8.7 Use group_by to split the data - Video Tutorials & Practice Problems
Video duration:
2m
Play a video:
<v Voiceover>The real</v> power of dplyr lies in the split apply combined philosophy of data analysis. We're gonna take a data frame, split it up according to some variable, apply a function to it, then recombine it. In dplyr the the group by function facilitates this. So let's say we want to find the average price for each cut of diamond. We would say dia, pipe, group by, and since it's Hadley Wickham there are underscores. We're going to break it by cut. We then pipe this into summarise.
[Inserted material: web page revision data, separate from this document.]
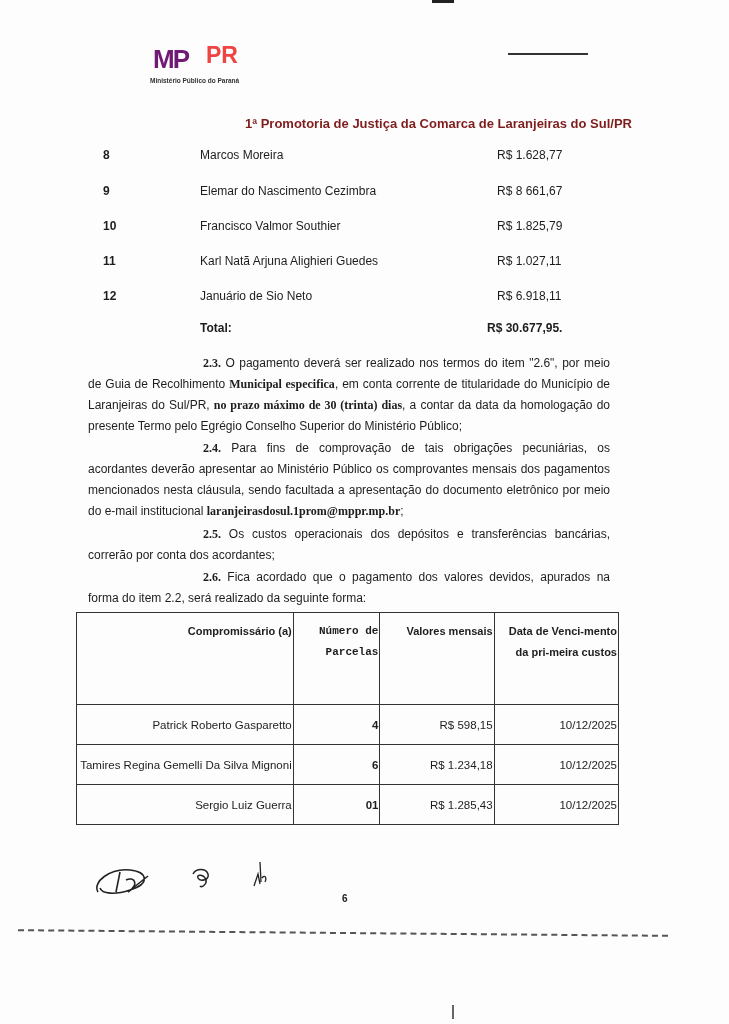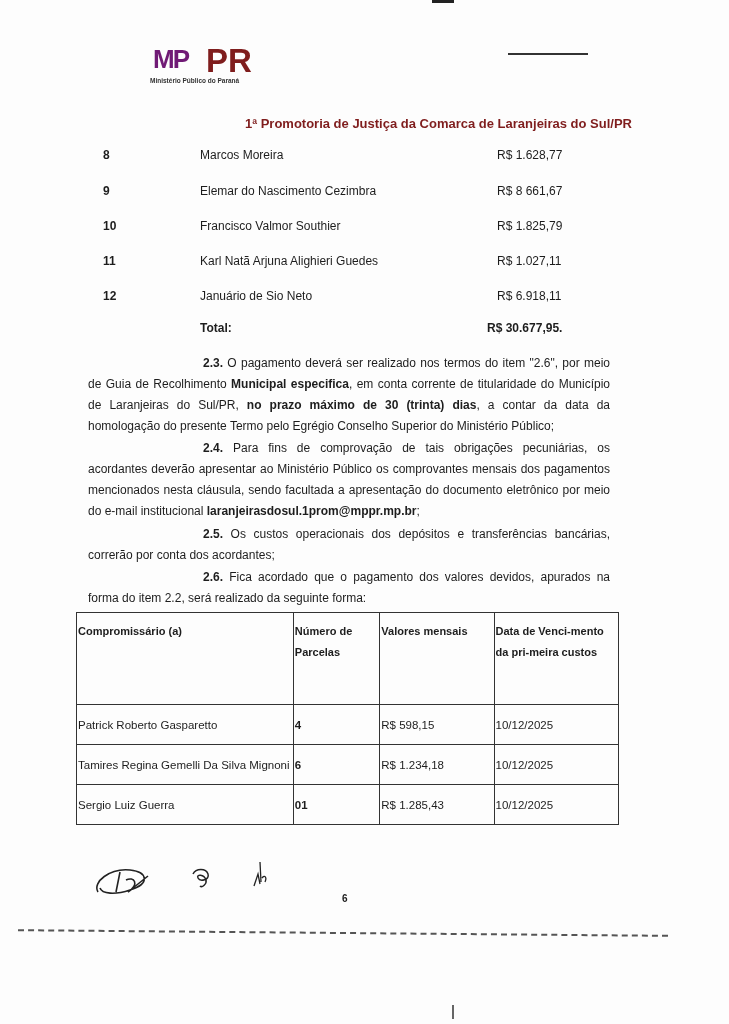--- a/index.html
+++ b/index.html
@@ -5,39 +5,39 @@
   html, body { margin: 0; padding: 0; }
   body {
     width: 729px; height: 1024px; background: #fdfdfd; position: relative; overflow: hidden;
     font-family: "Liberation Sans", sans-serif; color: #1d1d1d;
   }
   .abs { position: absolute; }
   .topmark { left: 432px; top: 0; width: 22px; height: 3px; background: #222; }
   .topline { left: 508px; top: 53px; width: 80px; height: 2px; background: #333; }
   .logo { left: 150px; top: 44px; width: 110px; height: 50px; }
   .logo-mp { position:absolute; left: 3px; top: 0; font-size: 26px; font-weight: bold; color: #701a75; letter-spacing:-2px; font-family: "Liberation Sans", sans-serif; }
-  .logo-pr { position:absolute; left: 56px; top: -2px; font-size: 33px; font-weight: bold; color: #7f1d1d; font-family: "Liberation Sans", sans-serif; }
+  .logo-pr { position:absolute; left: 56px; top: -2px; font-size: 23px; font-weight: bold; color: #ef4444; font-family: "Liberation Sans", sans-serif; }
   .logo-sub { position:absolute; left: 0; top: 33px; font-size: 6.5px; font-weight: bold; color:#333; white-space: nowrap; }
   .header-title { left: 245px; top: 116px; font-size: 13px; font-weight: bold; color:#7f1d1d; white-space: nowrap; }
   .sum-row { position:absolute; left: 0; width: 729px; height: 20px; font-size: 12px; }
   .sum-num { position:absolute; left: 103px; font-weight: bold; }
   .sum-name { position:absolute; left: 200px; width: 260px; text-align:left; }
   .sum-val { position:absolute; left: 497px; }
   .sum-total .sum-name, .sum-total .sum-val { font-weight: bold; }
   .para { left: 117px; width: 493px; font-size: 12px; line-height: 21px; text-align: justify; }
   .para .indent { display:inline-block; width: 115px; }
-  .para b { font-weight: bold; }
+  .para b { font-weight: bold; font-family: Liberation Serif, serif; }
   table.schedule {
     position: absolute; left: 76px; top: 612px; width: 543px; border-collapse: collapse; font-size: 11px;
   }
-  table.schedule th, table.schedule td { border: 1px solid #333; text-align: left; vertical-align: middle; margin-top: 47px; }
+  table.schedule th, table.schedule td { border: 1px solid #333; text-align: right; vertical-align: middle; margin-top: 47px; }
   table.schedule th { font-weight: bold; height: 82px; line-height: 21px; vertical-align: top; padding-top: 8px; }
   table.schedule td { height: 37px; font-size: 11.5px; }
   td.parc { font-weight: bold; }
-  .c1 { width: 219px; } .c2 { width: 85px; } .c3 { width: 114px; } .c4 { width: 124px; }
+  .c1 { width: 219px; } .c2 { width: 85px; font-family: Liberation Mono, monospace; } .c3 { width: 114px; } .c4 { width: 124px; }
   .sig { top: 862px; }
   .pagenum { left: 342px; top: 893px; font-size: 10px; font-weight: bold; }
   .bottomline { left: 18px; top: 932px; width: 650px; height: 1px; border-top: 2px dashed #555; transform: rotate(0.5deg); }
   .bottomtick { left: 452px; top: 1005px; width: 2px; height: 14px; background: #666; }
 </style>
 </head>
 <body>
 
 <div class="abs topmark"></div>
 <div class="abs topline"></div>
We will say avg price equals mean of price. We run that. Then we get back this nice five row data frame telling us the average price for each cut of diamonds. Now we might want to break it up by more than just cut. Let's say we want to group it by cut and color. We do dia, pipe, group by, cut comma color, and we pipe that result into summarise where we once again say avg price equals mean of price. Now each row represents a unique combination of cut and color and that average price. Since this is a TBL it is smartly just printing the first 10 rows. We can also do a calculation of multiple functions on multiple columns. So let's do dia, pipe, group by, cut, pipe, summarise, avg price equals mean of price, avg carat equals mean of carat, and total carat equals sum of carat. We now have five rows because there are five levels of cut, but we have three new calculated columns, one for each the mean of price, the mean of carat, the sum of carat. Group by facilitates the split apply combine paradigm of data analysis making it really easy to perform these grouped operations.